Give only the number of lines in the records that include "compose".

──────────────────────────────

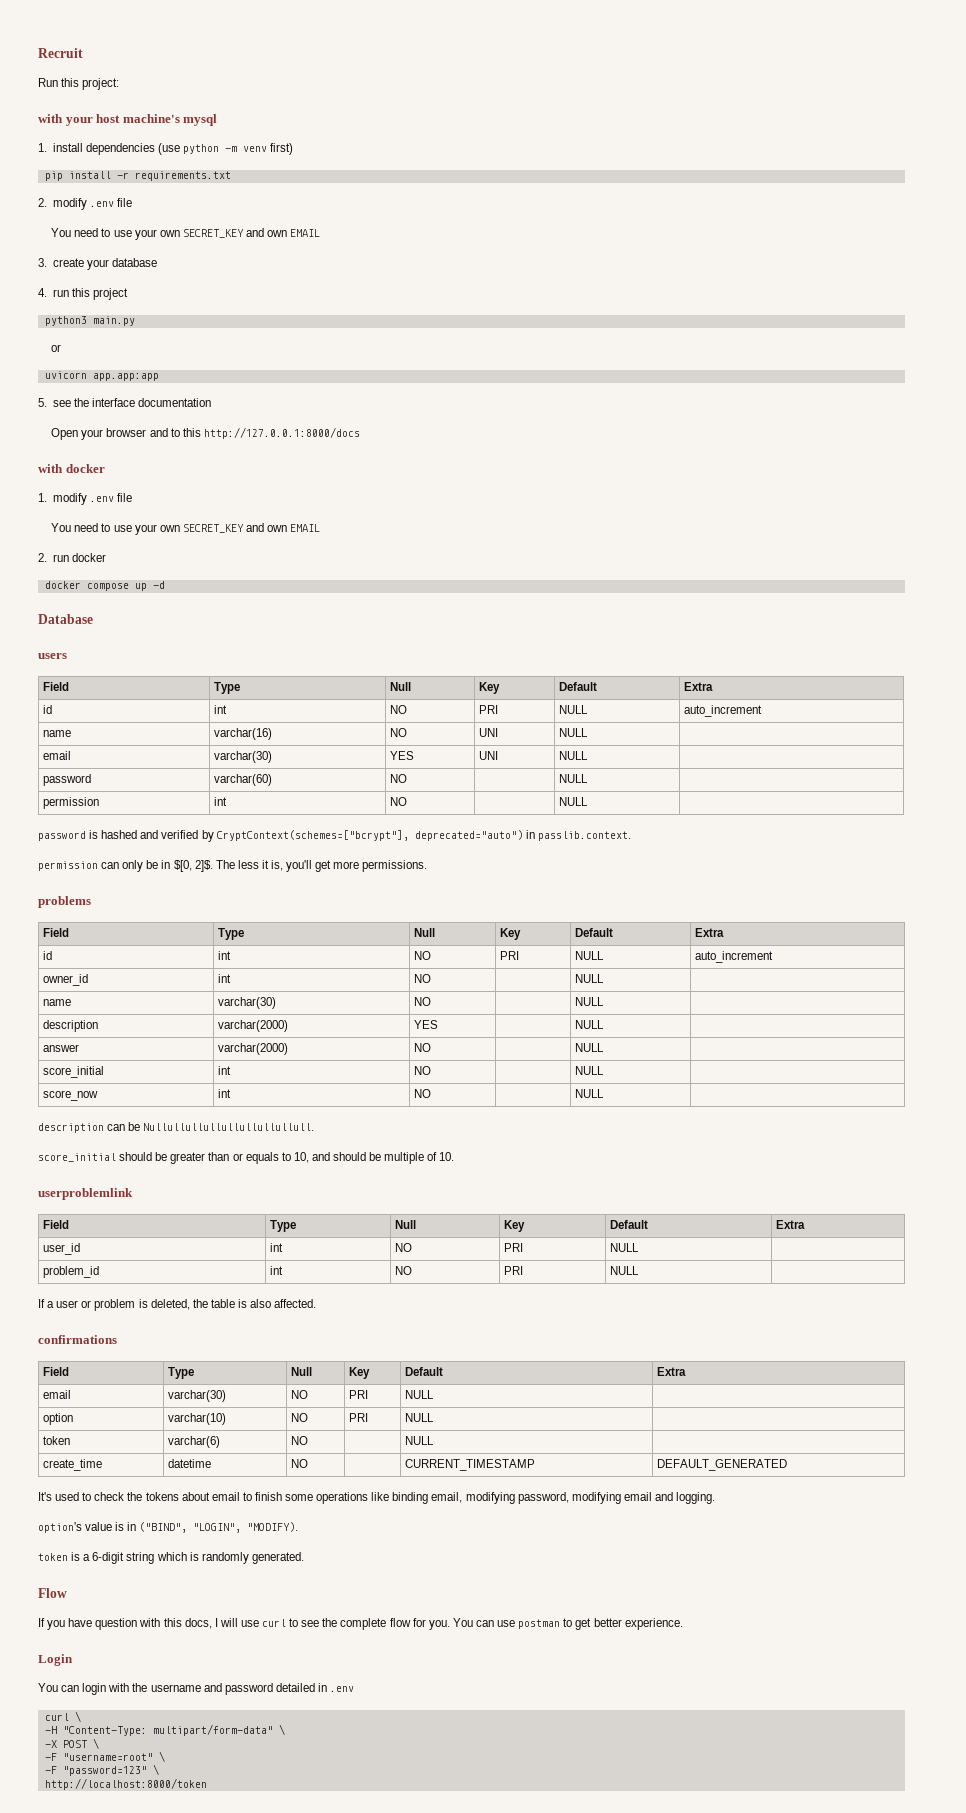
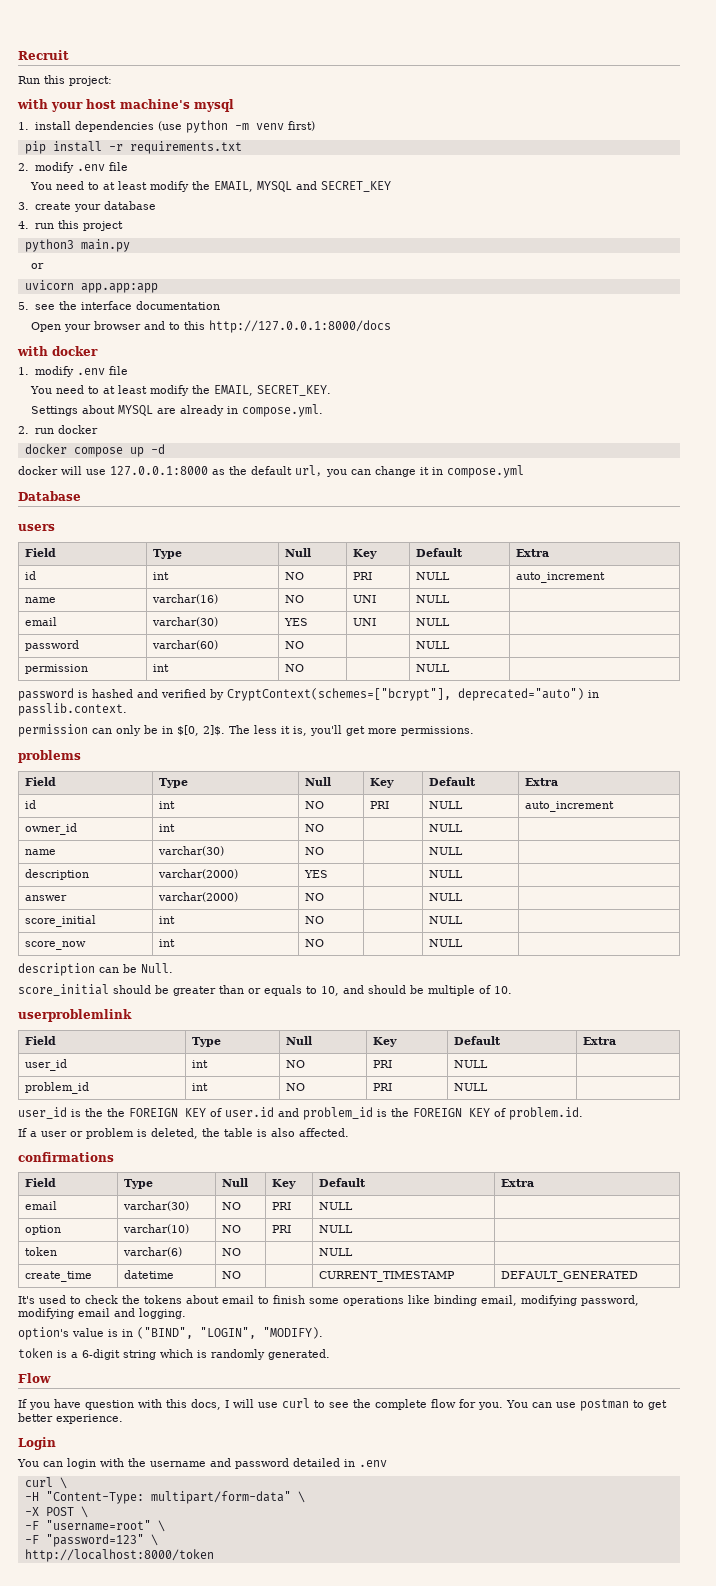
  2. modify .env file
- You need to use your own SECRET_KEY and own EMAIL
+ You need to at least modify the EMAIL, MYSQL and SECRET_KEY
  1. modify .env file
- You need to use your own SECRET_KEY and own EMAIL
+ You need to at least modify the EMAIL, SECRET_KEY.
+ Settings about MYSQL are already in compose.yml.
+ docker will use 127.0.0.1:8000 as the default url，you can change it in compose.yml
- description can be Nullullullullullullullullull.
+ description can be Null.
+ user_id is the the FOREIGN KEY of user.id and problem_id is the FOREIGN KEY of problem.id.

──────────────────────────────

> _FINISHED TASK_: 2